Goal of the exercise =
Please take the records that follow and repeat exactly the lines starting with the line with "font-size: 17px ->" and going on through the line with "html: <tr> <td>Б1".

Dataset entries =
==================================================

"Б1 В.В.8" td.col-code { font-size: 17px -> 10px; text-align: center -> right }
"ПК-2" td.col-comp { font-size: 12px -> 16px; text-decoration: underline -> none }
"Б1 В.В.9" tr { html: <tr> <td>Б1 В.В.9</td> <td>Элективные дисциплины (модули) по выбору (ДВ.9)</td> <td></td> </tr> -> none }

==================================================

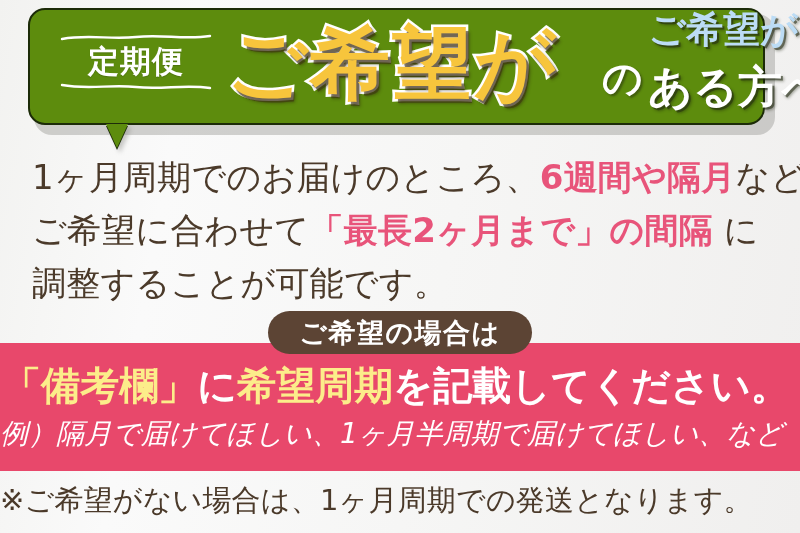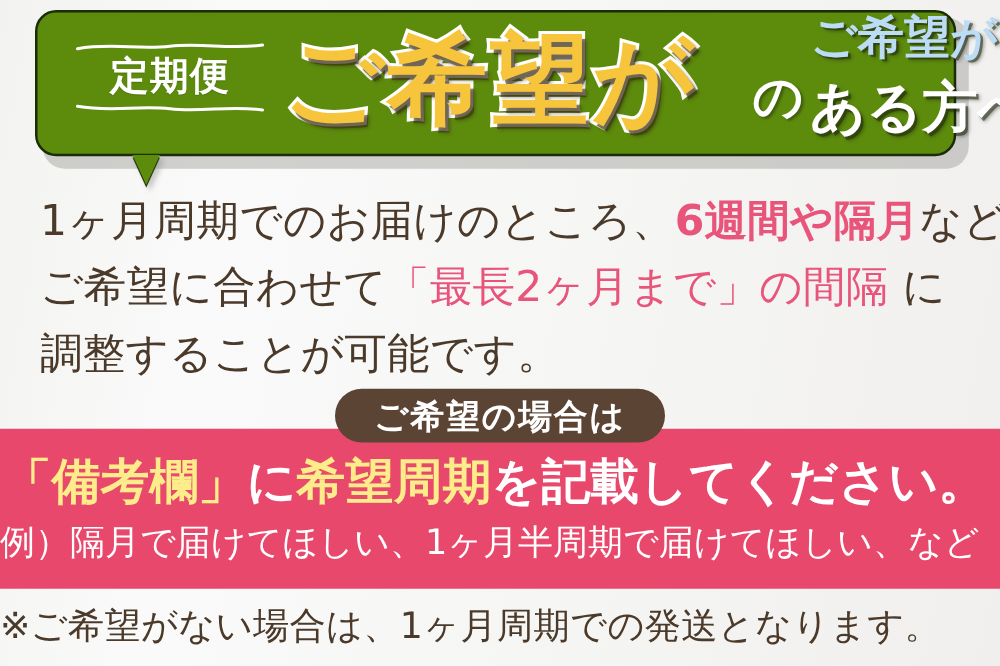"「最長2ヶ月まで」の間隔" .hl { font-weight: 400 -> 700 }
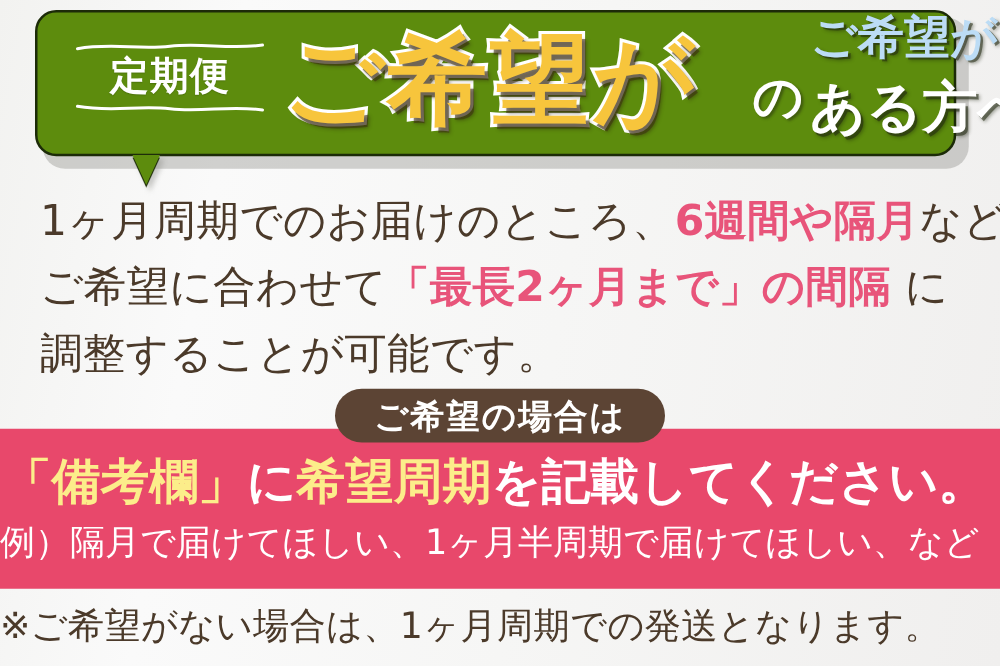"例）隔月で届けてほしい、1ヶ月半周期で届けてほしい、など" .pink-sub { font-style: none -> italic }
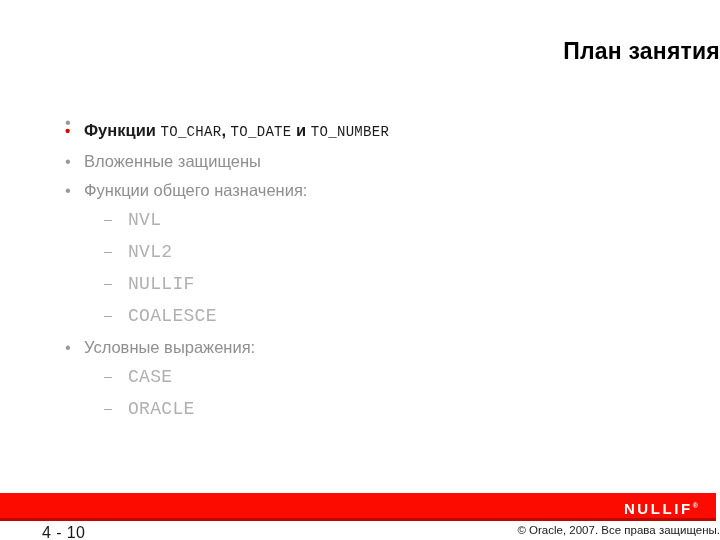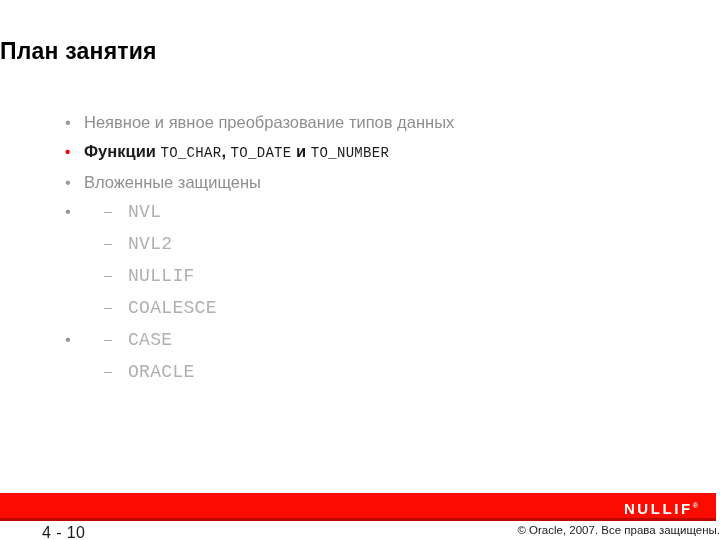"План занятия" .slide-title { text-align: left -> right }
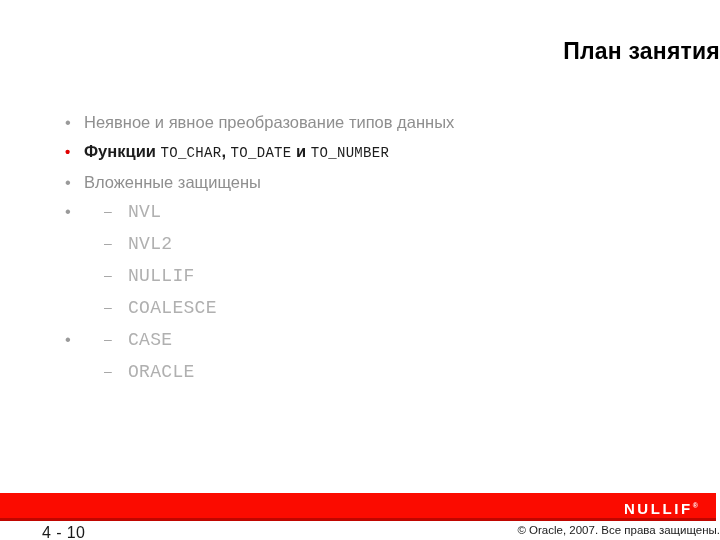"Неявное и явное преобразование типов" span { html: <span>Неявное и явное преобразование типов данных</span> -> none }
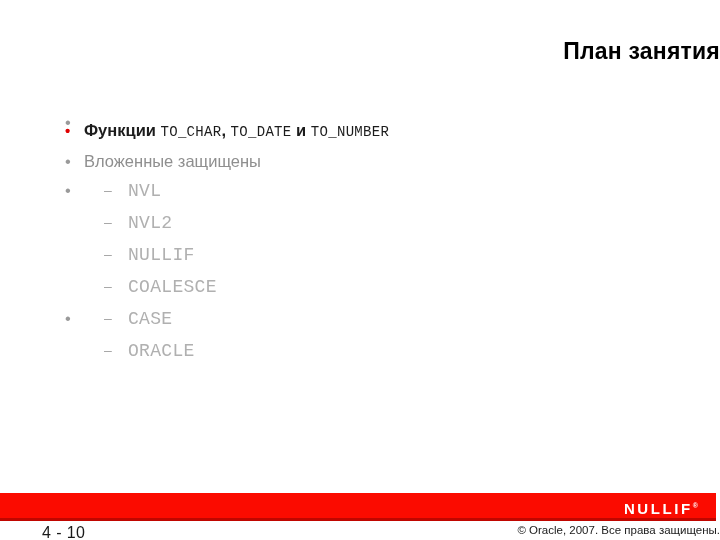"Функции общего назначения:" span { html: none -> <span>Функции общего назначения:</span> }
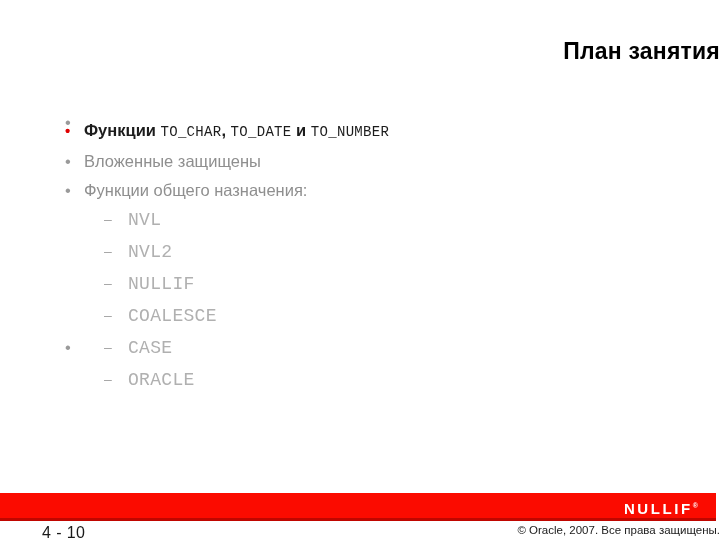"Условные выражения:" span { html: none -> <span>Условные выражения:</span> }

==================================================

Written reply =
"Б1 В.В.8" td.col-code { font-size: 17px -> 10px; text-align: center -> right }
"ПК-2" td.col-comp { font-size: 12px -> 16px; text-decoration: underline -> none }
"Б1 В.В.9" tr { html: <tr> <td>Б1 В.В.9</td> <td>Элективные дисциплины (модули) по выбору (ДВ.9)</td> <td></td> </tr> -> none }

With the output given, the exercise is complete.